## Data section

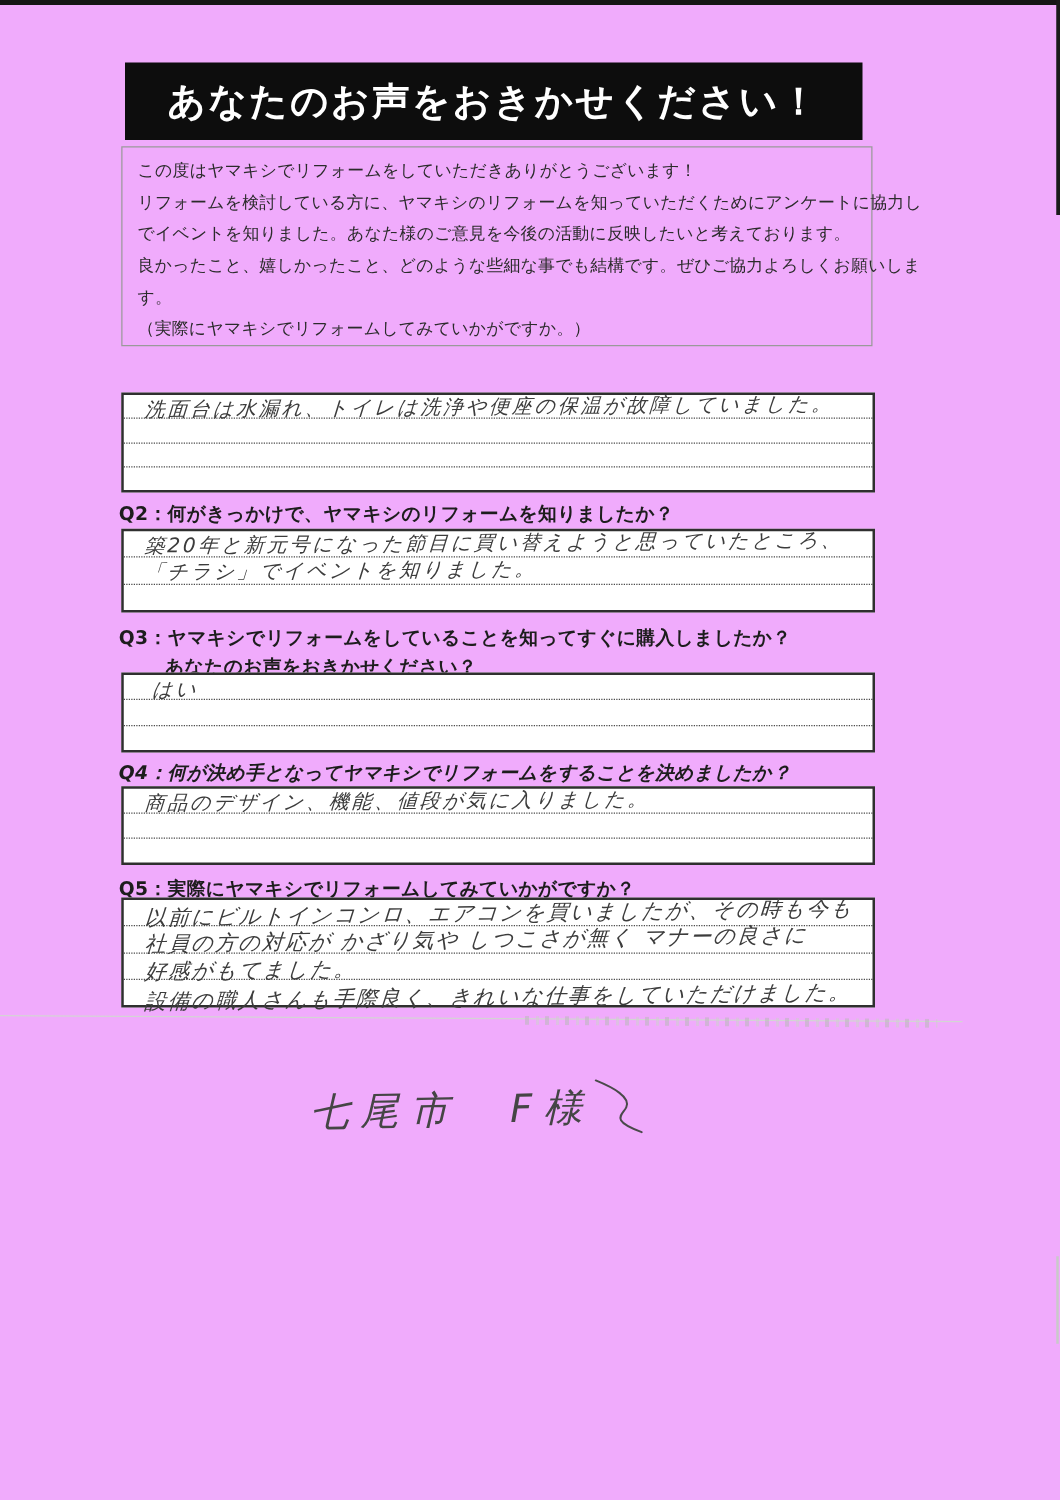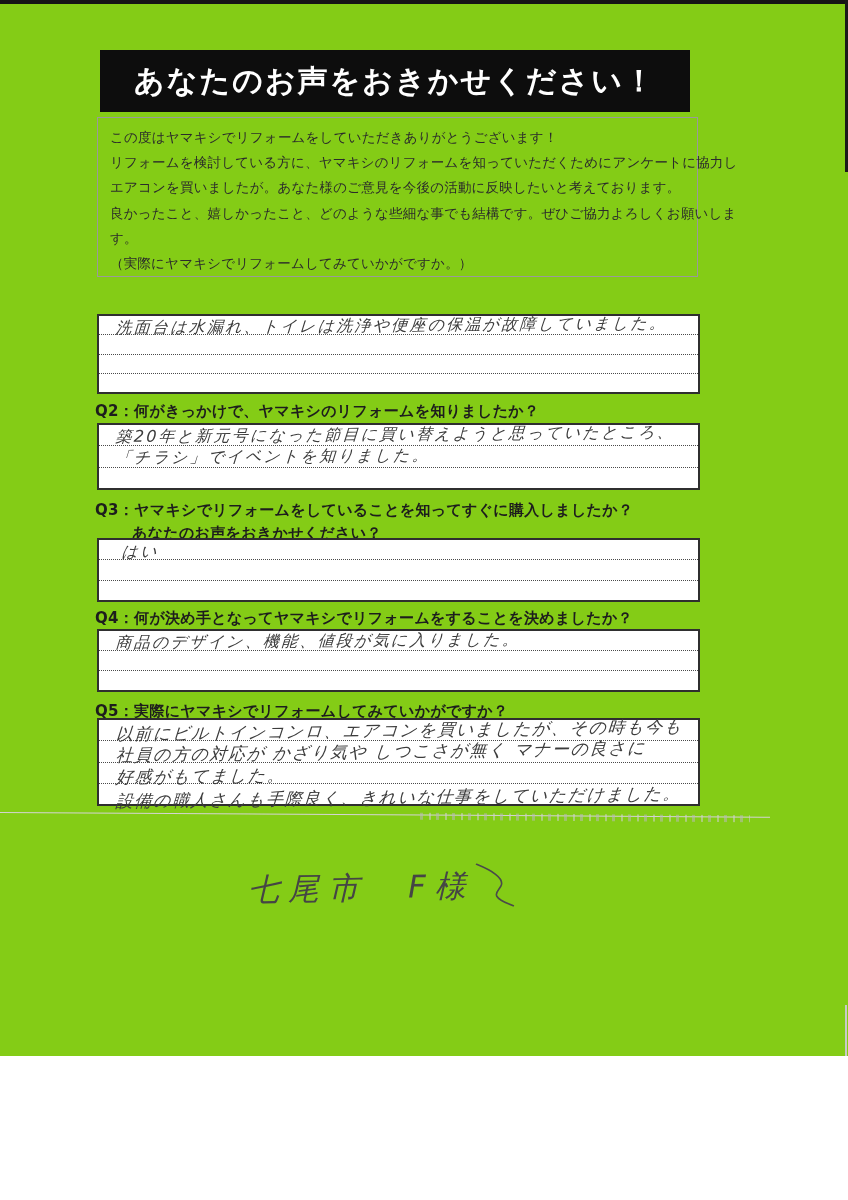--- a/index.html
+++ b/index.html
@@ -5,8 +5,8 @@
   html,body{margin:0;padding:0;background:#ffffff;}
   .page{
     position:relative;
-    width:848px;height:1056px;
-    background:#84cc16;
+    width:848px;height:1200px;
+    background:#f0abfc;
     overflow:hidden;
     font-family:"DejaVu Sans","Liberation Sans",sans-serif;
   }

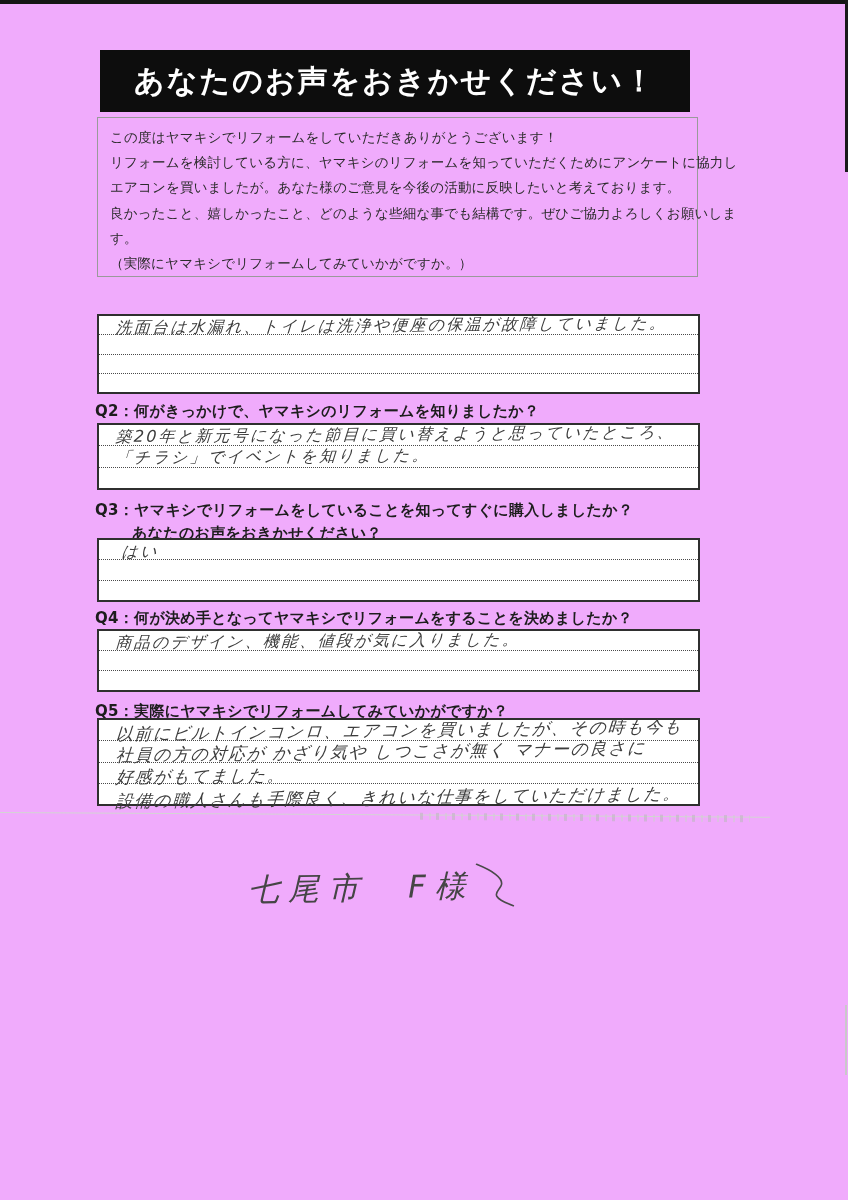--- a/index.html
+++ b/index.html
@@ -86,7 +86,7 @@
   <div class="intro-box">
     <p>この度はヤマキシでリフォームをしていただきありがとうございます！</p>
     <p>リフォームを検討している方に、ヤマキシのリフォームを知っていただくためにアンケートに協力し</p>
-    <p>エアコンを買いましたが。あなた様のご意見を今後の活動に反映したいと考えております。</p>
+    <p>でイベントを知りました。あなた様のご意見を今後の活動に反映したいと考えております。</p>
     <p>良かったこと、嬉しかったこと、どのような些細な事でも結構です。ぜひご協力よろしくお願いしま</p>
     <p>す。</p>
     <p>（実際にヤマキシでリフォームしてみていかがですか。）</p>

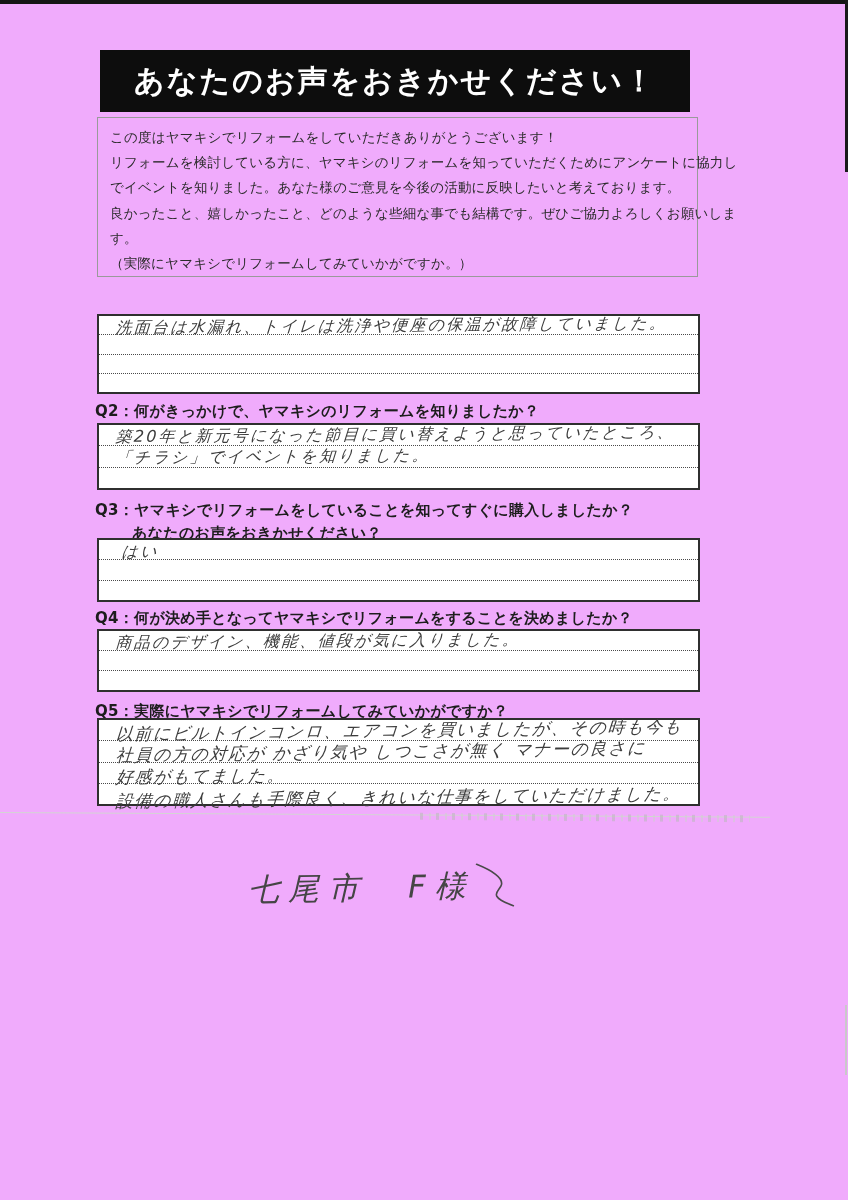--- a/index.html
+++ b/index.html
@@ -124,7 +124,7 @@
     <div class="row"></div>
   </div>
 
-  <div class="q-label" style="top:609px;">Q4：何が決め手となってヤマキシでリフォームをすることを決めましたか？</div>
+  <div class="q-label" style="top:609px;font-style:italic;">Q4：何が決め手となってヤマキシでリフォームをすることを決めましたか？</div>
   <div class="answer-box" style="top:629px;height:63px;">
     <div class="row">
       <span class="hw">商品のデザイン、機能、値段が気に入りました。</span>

## Task to complete
Excluding pictures, reproduce the listing above exactly as it stands.

## Answer to this task
--- a/index.html
+++ b/index.html
@@ -5,8 +5,8 @@
   html,body{margin:0;padding:0;background:#ffffff;}
   .page{
     position:relative;
-    width:848px;height:1056px;
-    background:#84cc16;
+    width:848px;height:1200px;
+    background:#f0abfc;
     overflow:hidden;
     font-family:"DejaVu Sans","Liberation Sans",sans-serif;
   }

--- a/index.html
+++ b/index.html
@@ -86,7 +86,7 @@
   <div class="intro-box">
     <p>この度はヤマキシでリフォームをしていただきありがとうございます！</p>
     <p>リフォームを検討している方に、ヤマキシのリフォームを知っていただくためにアンケートに協力し</p>
-    <p>エアコンを買いましたが。あなた様のご意見を今後の活動に反映したいと考えております。</p>
+    <p>でイベントを知りました。あなた様のご意見を今後の活動に反映したいと考えております。</p>
     <p>良かったこと、嬉しかったこと、どのような些細な事でも結構です。ぜひご協力よろしくお願いしま</p>
     <p>す。</p>
     <p>（実際にヤマキシでリフォームしてみていかがですか。）</p>

--- a/index.html
+++ b/index.html
@@ -124,7 +124,7 @@
     <div class="row"></div>
   </div>
 
-  <div class="q-label" style="top:609px;">Q4：何が決め手となってヤマキシでリフォームをすることを決めましたか？</div>
+  <div class="q-label" style="top:609px;font-style:italic;">Q4：何が決め手となってヤマキシでリフォームをすることを決めましたか？</div>
   <div class="answer-box" style="top:629px;height:63px;">
     <div class="row">
       <span class="hw">商品のデザイン、機能、値段が気に入りました。</span>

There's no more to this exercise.